Directions>
Among the lines of the records, find all that carry the word "field" and copy them.
• • • • • • •
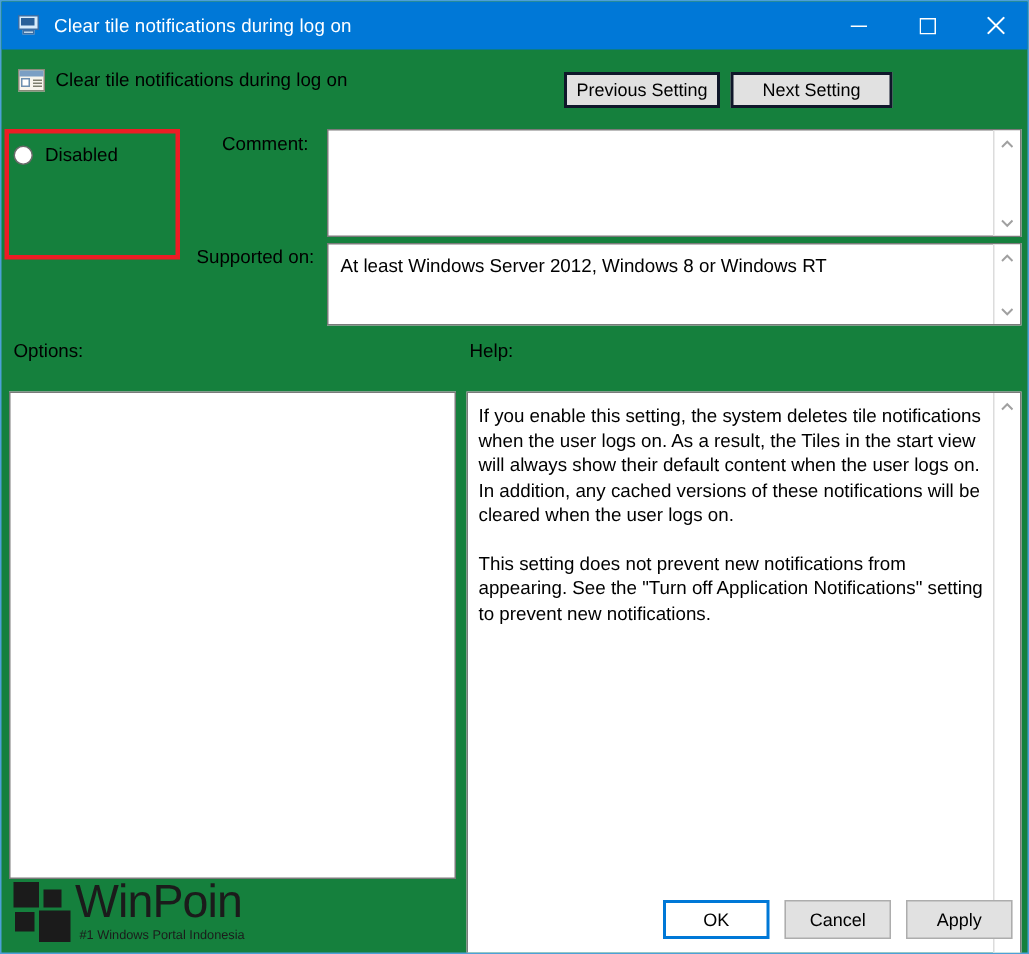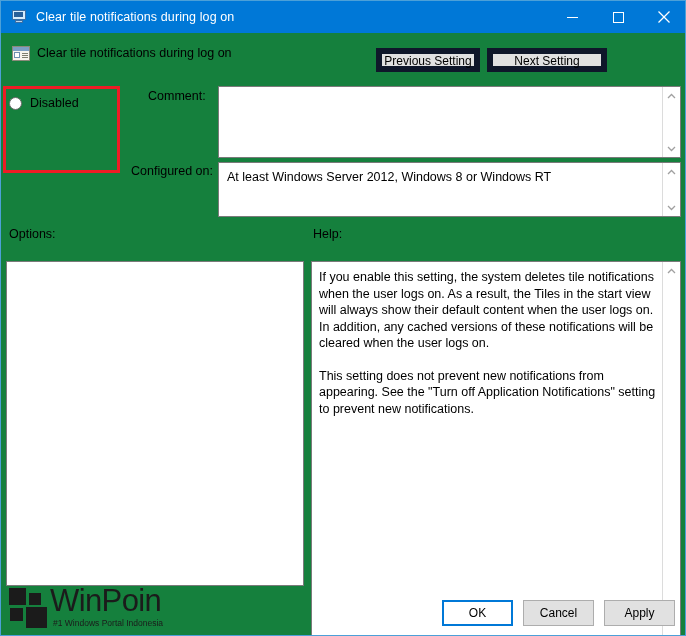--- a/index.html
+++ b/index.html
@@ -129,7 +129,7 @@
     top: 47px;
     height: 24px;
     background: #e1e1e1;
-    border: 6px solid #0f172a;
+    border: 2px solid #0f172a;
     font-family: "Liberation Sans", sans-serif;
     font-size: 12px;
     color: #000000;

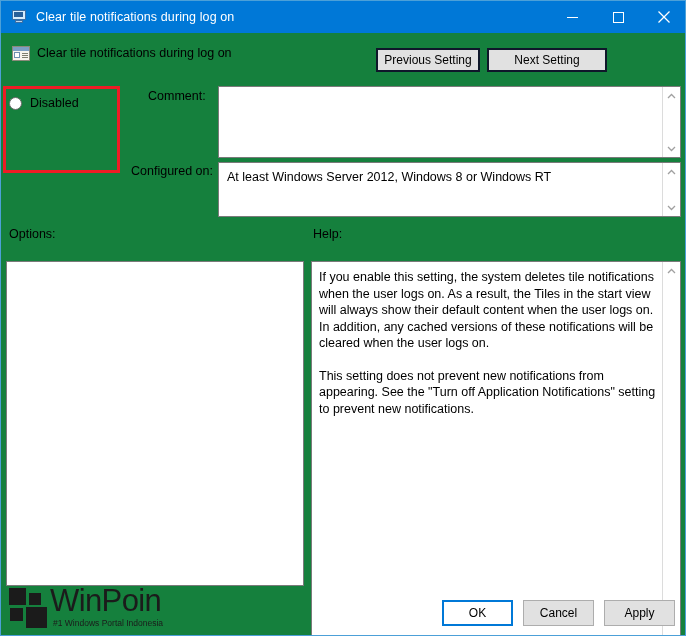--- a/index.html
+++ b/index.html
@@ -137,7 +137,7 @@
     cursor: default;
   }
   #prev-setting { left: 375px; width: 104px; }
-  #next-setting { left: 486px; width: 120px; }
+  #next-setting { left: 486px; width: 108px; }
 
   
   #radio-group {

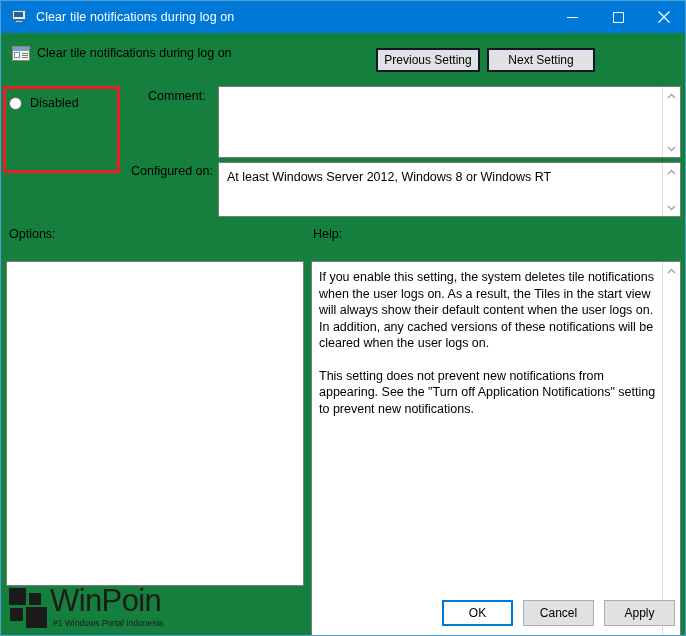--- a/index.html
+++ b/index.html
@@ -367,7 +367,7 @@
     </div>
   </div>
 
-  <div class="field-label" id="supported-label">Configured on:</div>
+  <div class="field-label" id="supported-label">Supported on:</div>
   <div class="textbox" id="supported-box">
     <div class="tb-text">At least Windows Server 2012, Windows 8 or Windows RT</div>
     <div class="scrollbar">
• • • • • • •
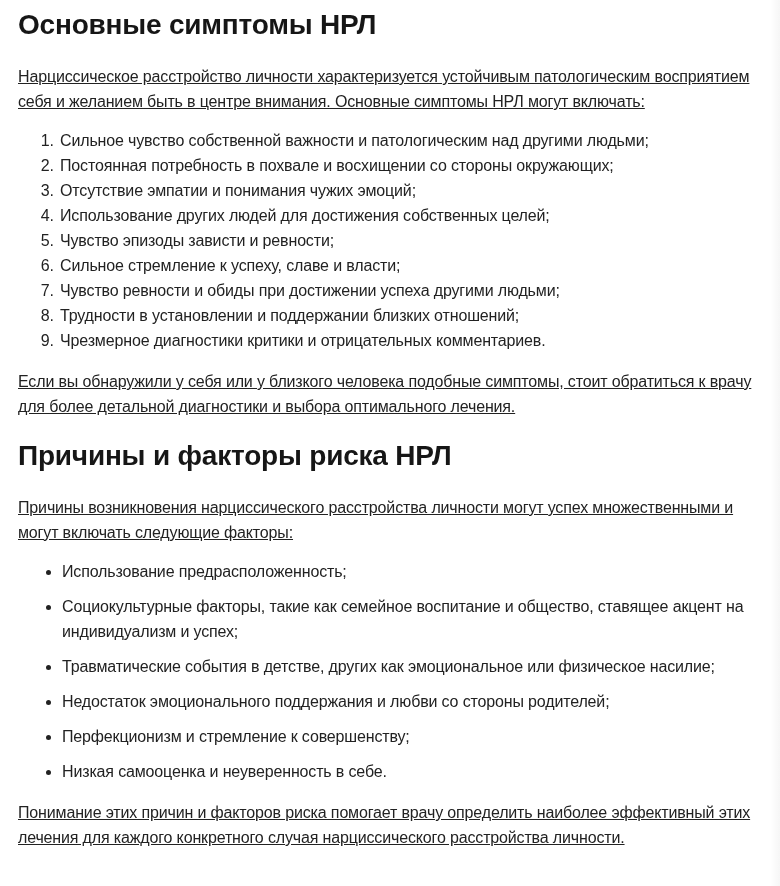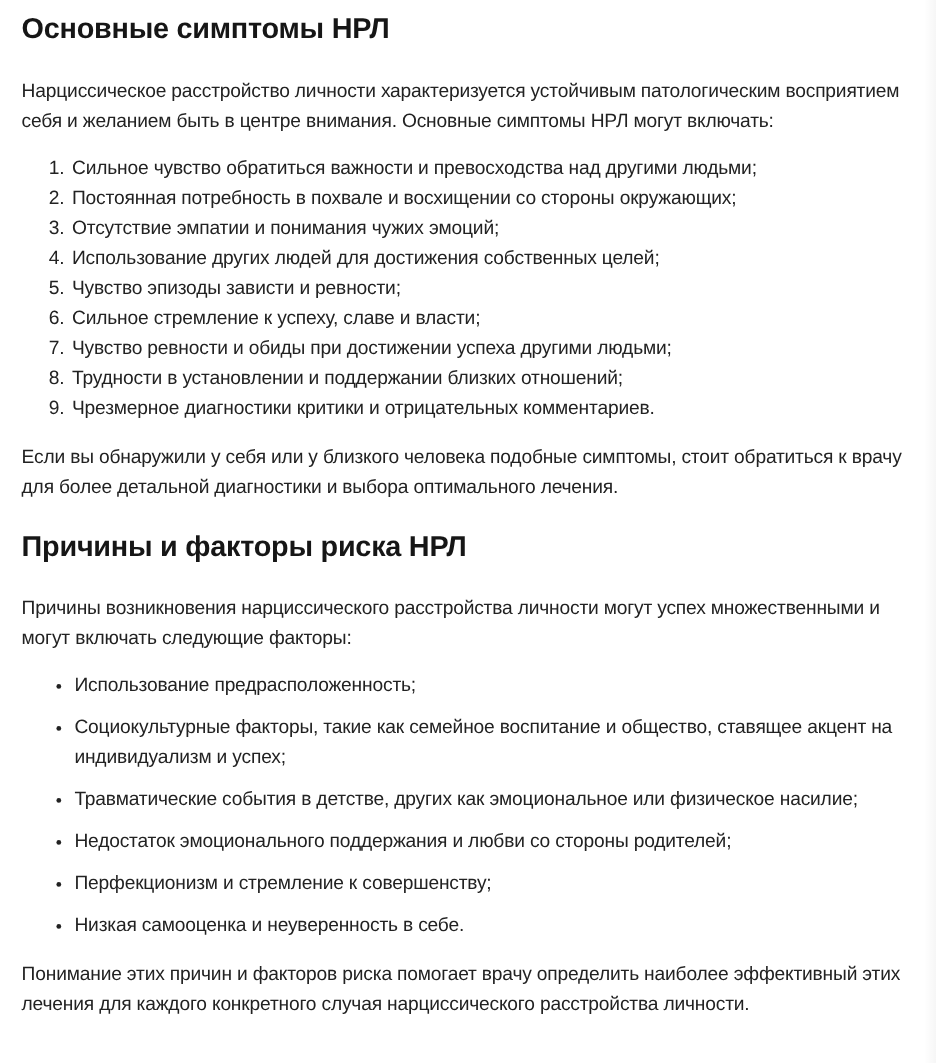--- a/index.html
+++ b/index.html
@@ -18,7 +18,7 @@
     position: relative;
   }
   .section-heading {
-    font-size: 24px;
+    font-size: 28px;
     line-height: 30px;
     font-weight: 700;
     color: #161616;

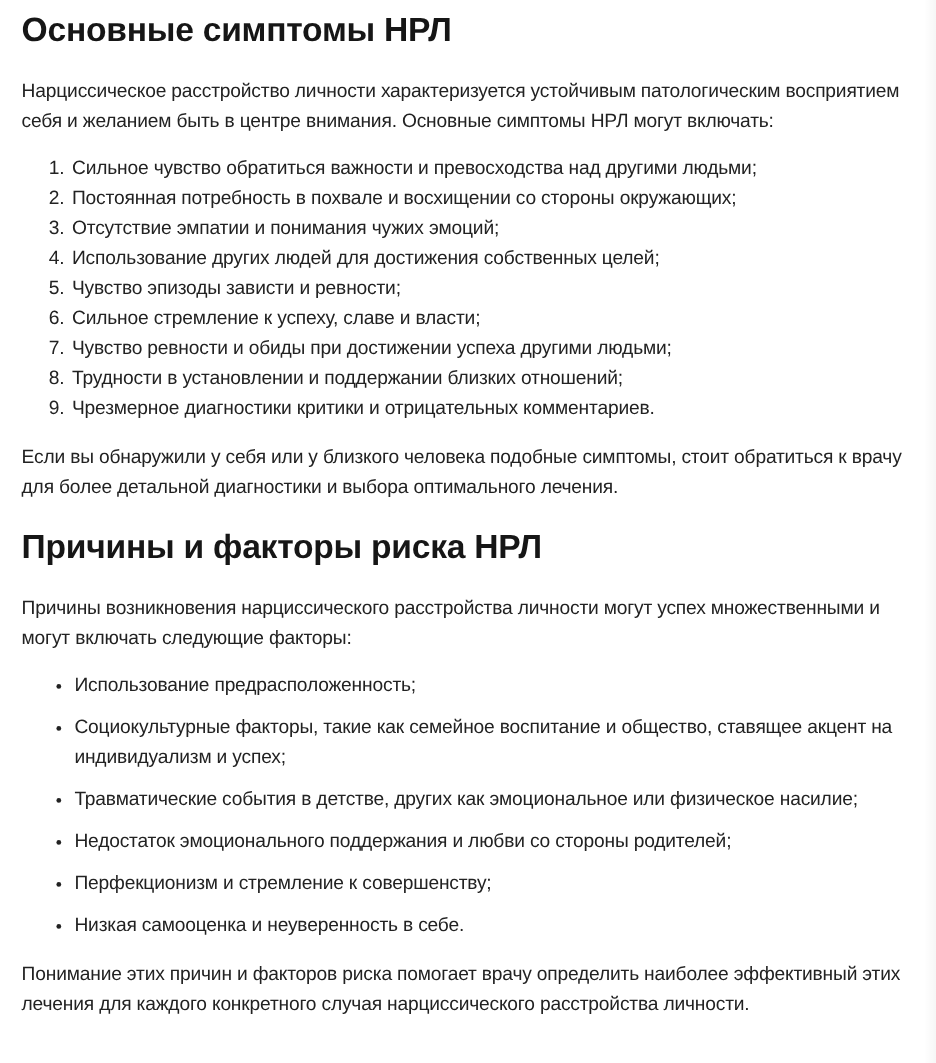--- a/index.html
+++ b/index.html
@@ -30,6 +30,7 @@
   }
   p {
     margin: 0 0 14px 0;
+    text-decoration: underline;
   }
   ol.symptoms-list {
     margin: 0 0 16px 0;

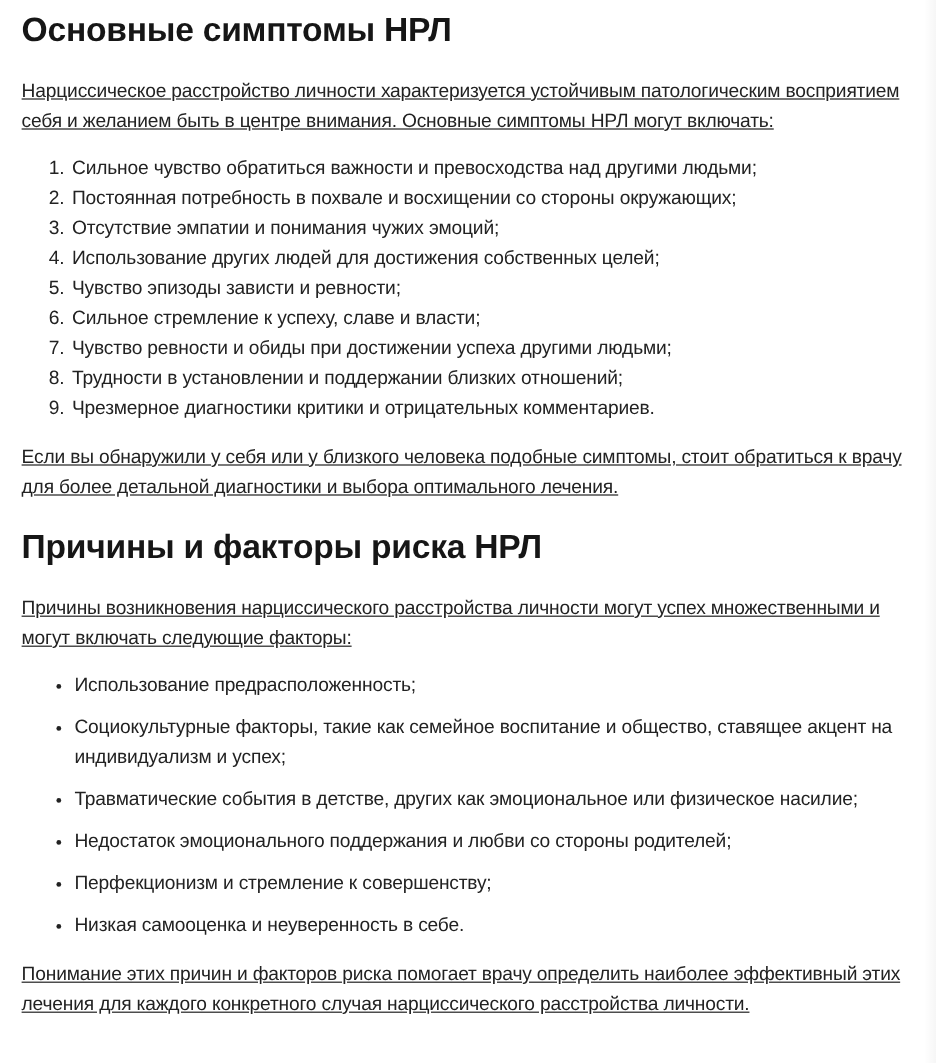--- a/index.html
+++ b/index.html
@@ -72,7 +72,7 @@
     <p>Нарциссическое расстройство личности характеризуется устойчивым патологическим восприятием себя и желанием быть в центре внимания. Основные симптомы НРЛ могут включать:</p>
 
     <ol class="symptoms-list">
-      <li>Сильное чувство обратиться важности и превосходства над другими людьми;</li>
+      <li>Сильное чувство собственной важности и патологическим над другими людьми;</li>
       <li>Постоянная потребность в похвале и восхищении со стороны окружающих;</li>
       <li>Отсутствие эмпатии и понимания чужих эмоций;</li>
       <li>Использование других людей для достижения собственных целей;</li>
• • • • • • •
Result>
-  <div class="field-label" id="supported-label">Configured on:</div>
+  <div class="field-label" id="supported-label">Supported on:</div>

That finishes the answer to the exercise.